= Beginning of Section =

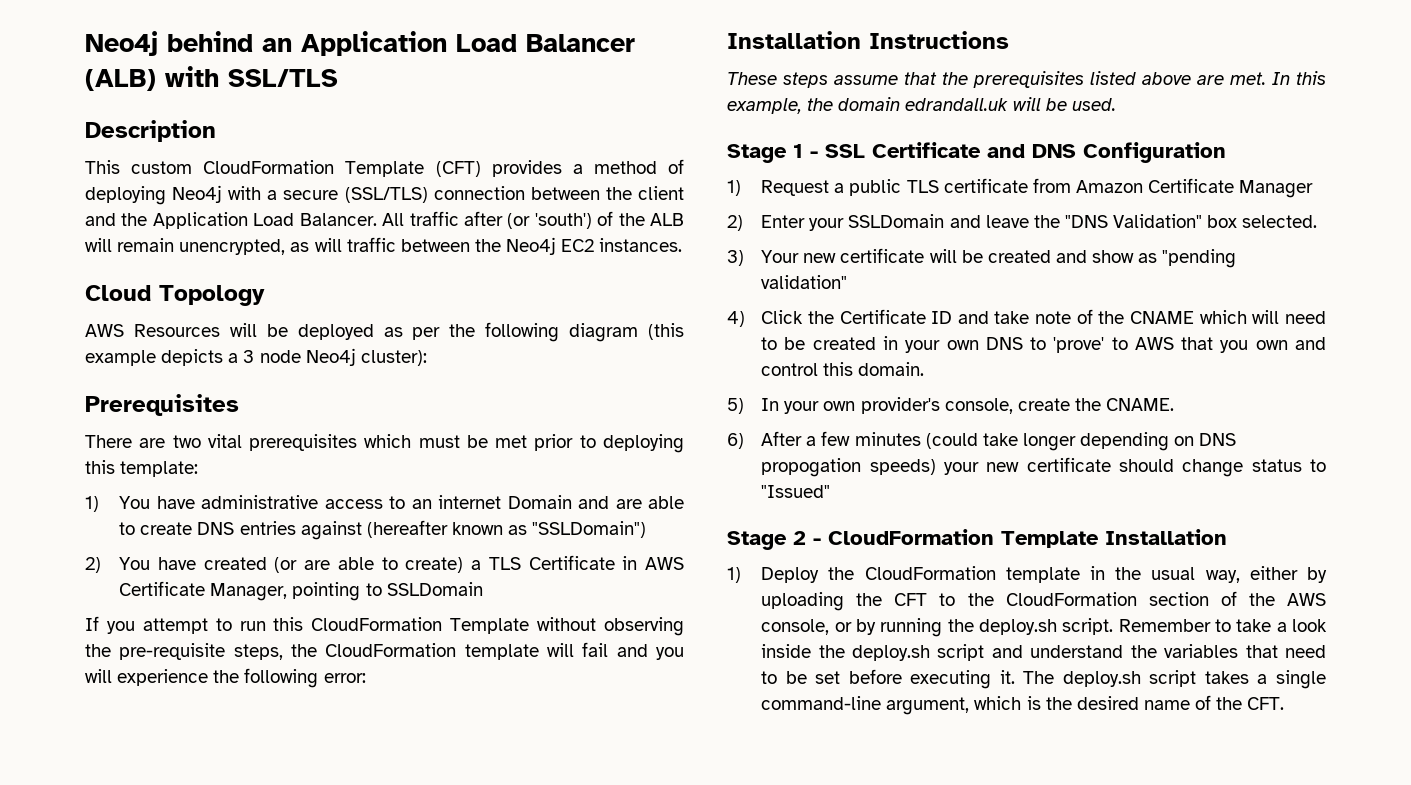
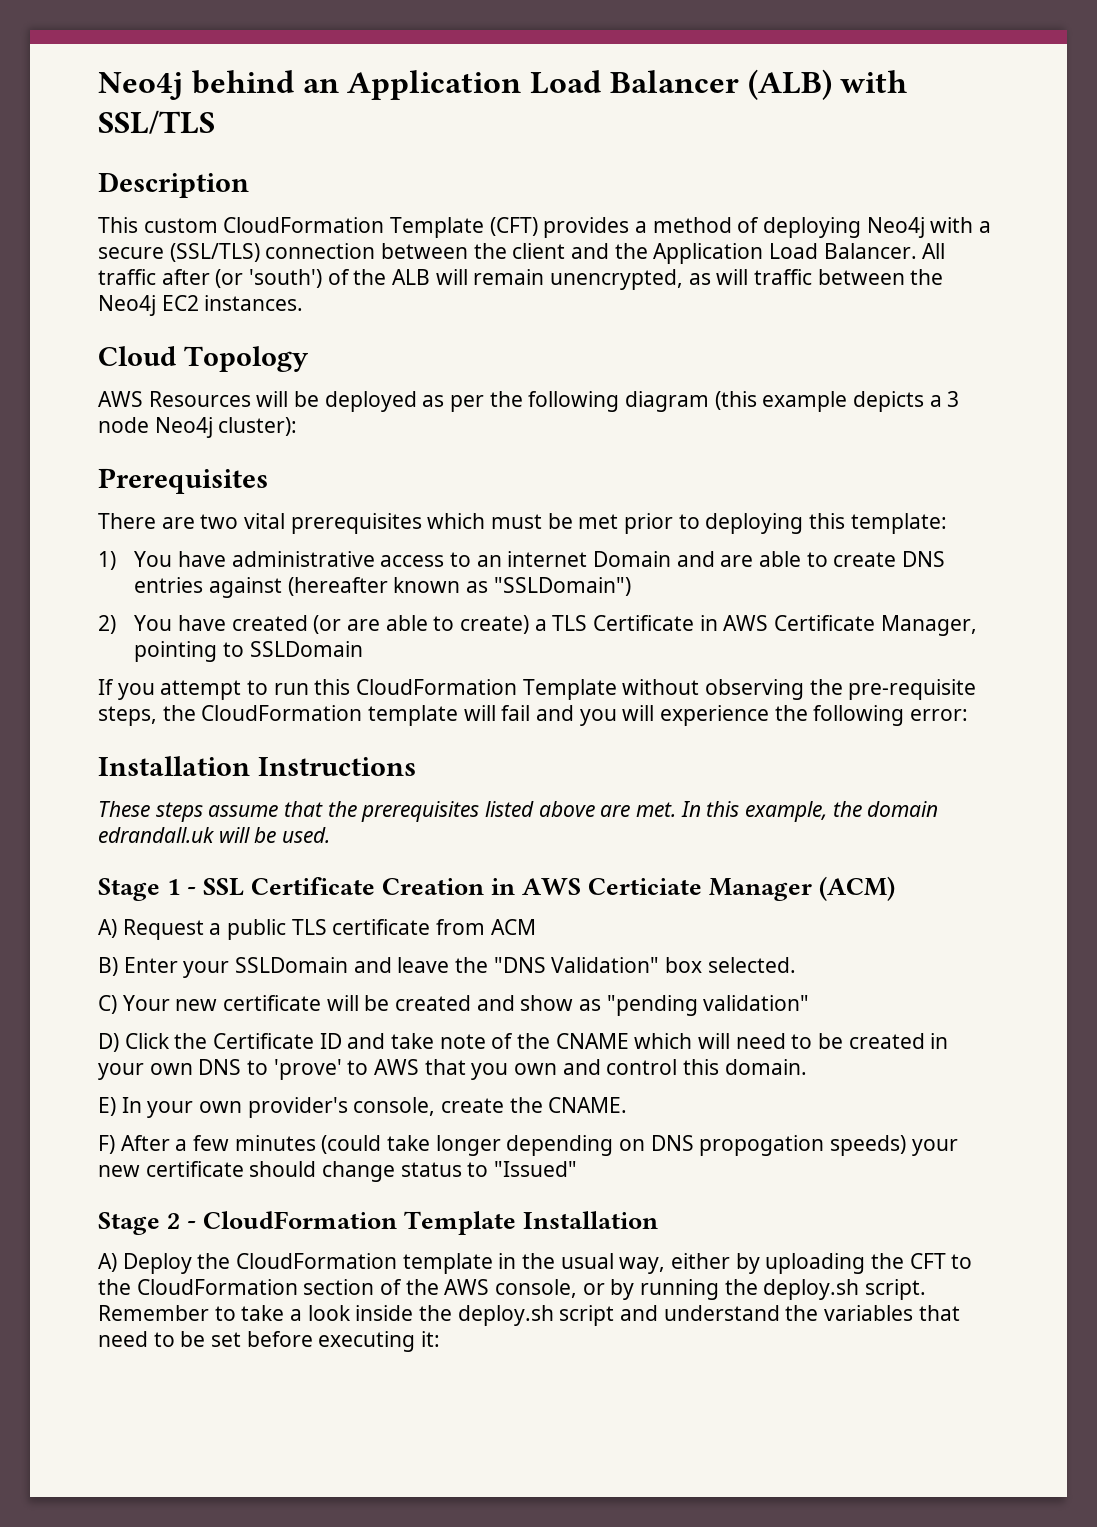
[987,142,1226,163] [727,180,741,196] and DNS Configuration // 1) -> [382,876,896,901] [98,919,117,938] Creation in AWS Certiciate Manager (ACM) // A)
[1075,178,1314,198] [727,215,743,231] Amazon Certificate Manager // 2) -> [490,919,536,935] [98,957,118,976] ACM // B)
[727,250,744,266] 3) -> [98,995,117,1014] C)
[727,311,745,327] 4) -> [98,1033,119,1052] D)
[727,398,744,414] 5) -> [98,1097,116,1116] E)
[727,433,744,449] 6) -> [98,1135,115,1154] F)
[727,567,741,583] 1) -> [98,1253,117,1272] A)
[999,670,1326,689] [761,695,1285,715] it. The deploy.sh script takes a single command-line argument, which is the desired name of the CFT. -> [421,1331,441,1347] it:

= End of Section =
= Beginning of Section =

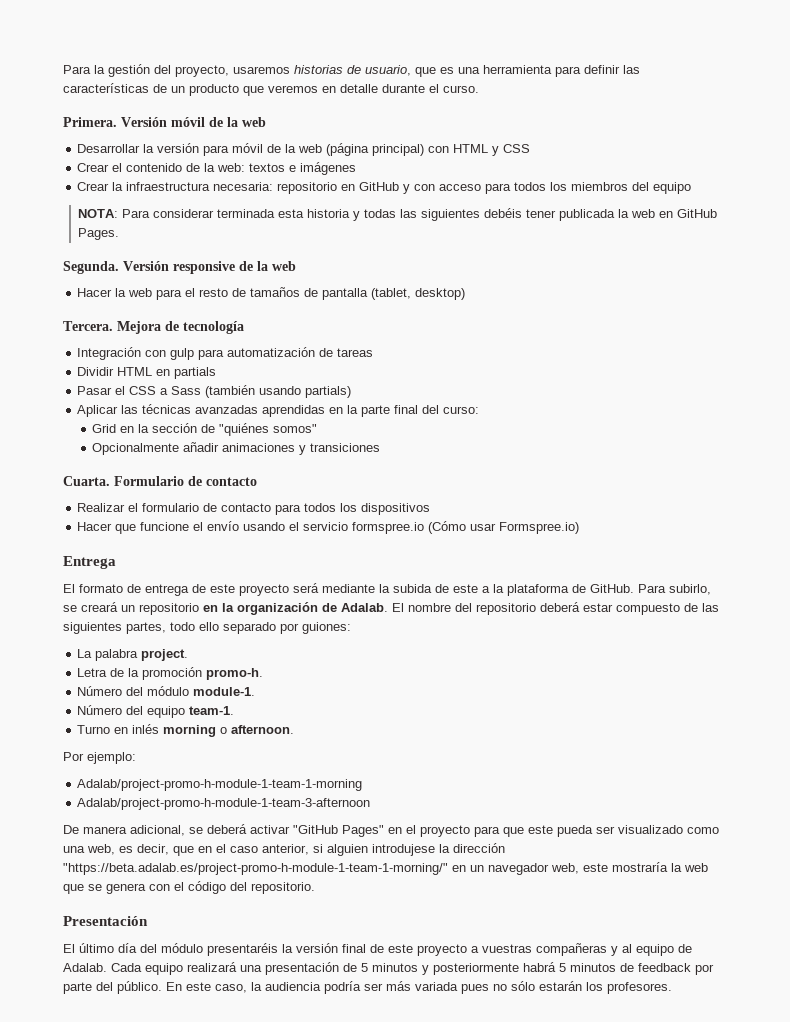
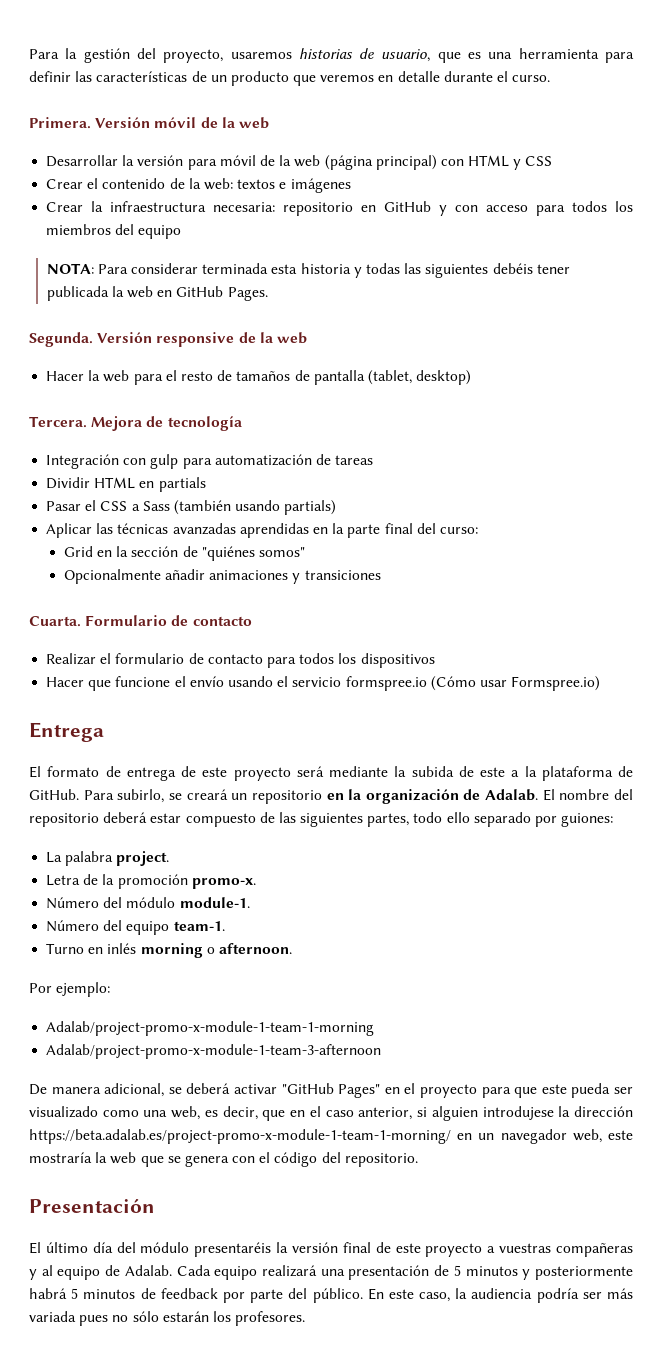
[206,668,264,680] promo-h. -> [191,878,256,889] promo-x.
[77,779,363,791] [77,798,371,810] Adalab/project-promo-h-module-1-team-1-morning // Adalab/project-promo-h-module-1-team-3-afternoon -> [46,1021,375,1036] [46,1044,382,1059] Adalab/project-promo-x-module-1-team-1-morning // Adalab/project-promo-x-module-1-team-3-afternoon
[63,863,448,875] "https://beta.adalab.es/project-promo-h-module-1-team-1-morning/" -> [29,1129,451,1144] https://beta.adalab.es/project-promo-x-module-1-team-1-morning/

= End of Section =

WHAT THE EXERCISE ASKS:
Working from the records above, write out verbatim only the lines from the line containing "[727,433,744,449] 6) -> [98,1135,115,1154] F)" through the line containing "[999,670,1326,689] [761,695,1285,715] it.".

SOLUTION TO THIS TASK:
[727,433,744,449] 6) -> [98,1135,115,1154] F)
[727,567,741,583] 1) -> [98,1253,117,1272] A)
[999,670,1326,689] [761,695,1285,715] it. The deploy.sh script takes a single command-line argument, which is the desired name of the CFT. -> [421,1331,441,1347] it:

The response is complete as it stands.